FBI-Chef wettert gegen zu starke Verschlüsselung

Web
09.07.2015 09:01
Der Chef der US-Bundespolizei FBI, James Comey, hat vor einer stärkeren Verschlüsselung von Nutzerdaten durch Internetkonzerne gewarnt. Dies werde Kriminellen und Terroristen helfen, sagte Comey bei einer Anhörung im Justizausschuss des US-Senats. "Unsere Werkzeuge werden immer wirkungsloser."

Die stellvertretende US-Justizministerin Sally Quillian Yates bezeichnete die Verschlüsselungspläne von Konzernen wie Apple und Google für Smartphones als "echtes Problem für die nationale Sicherheit".

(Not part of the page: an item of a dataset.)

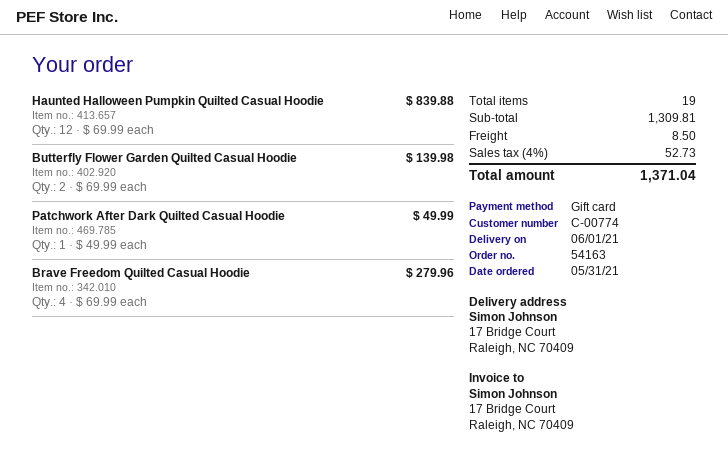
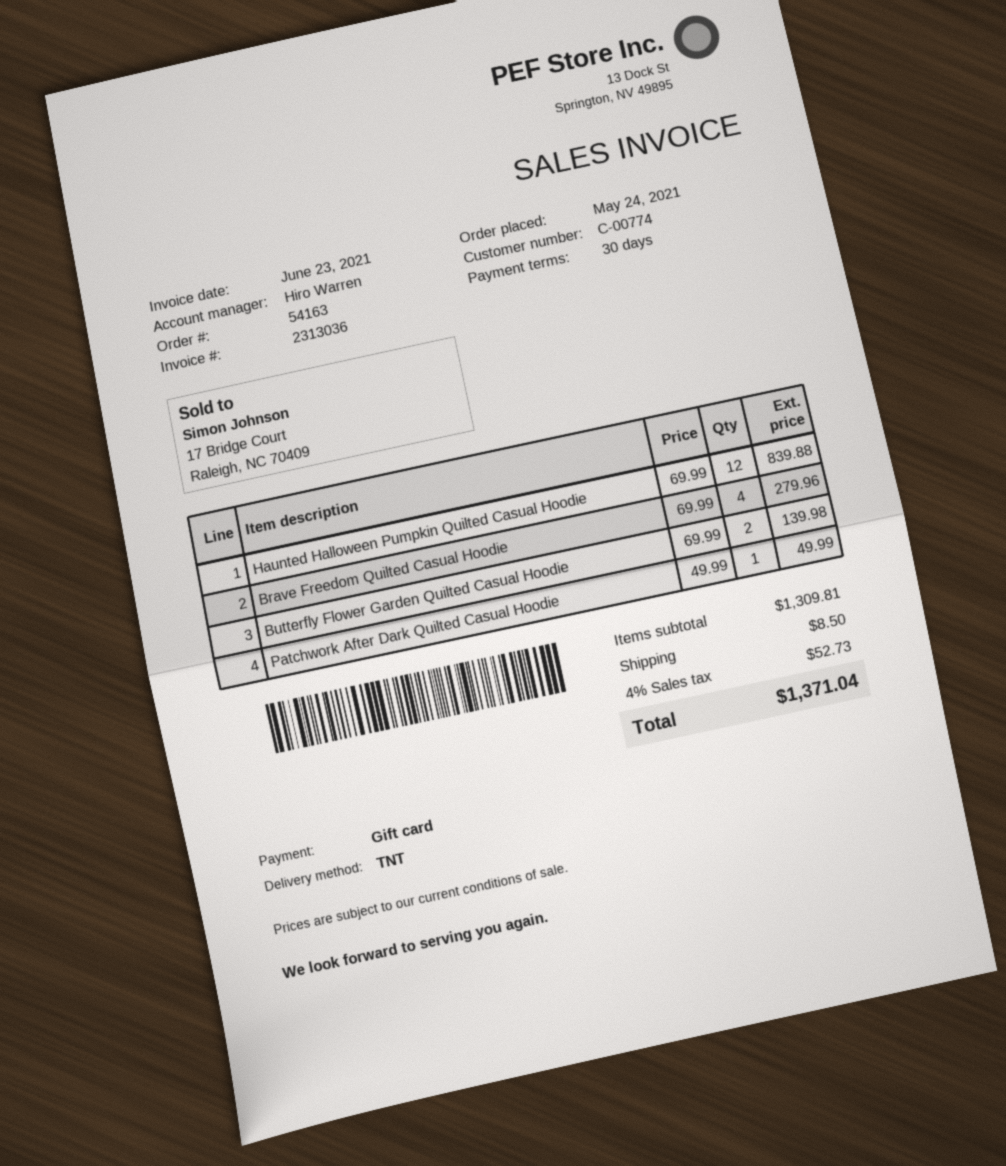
order date: 2021-05-31 -> 2021-05-24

Als Reaktion auf die Enthüllungen des früheren US-Geheimdienstmitarbeiters Edward Snowden über die Überwachung der weltweiten Internetkommunikation durch den US-Geheimdienst NSA und verbündete Geheimdienste arbeiten mehrere Technologiekonzerne an Verschlüsselungssystemen, die nicht zu knacken sein sollen.

Yates erklärte, die Regierung suche derzeit das Gespräch mit den US-Firmen im Silicon Valley. Nicht ausgeschlossen sei, die Unternehmen per Gesetz zu verpflichten, in ihre Verschlüsselung eine Hintertür für die Sicherheitsbehörden einzubauen.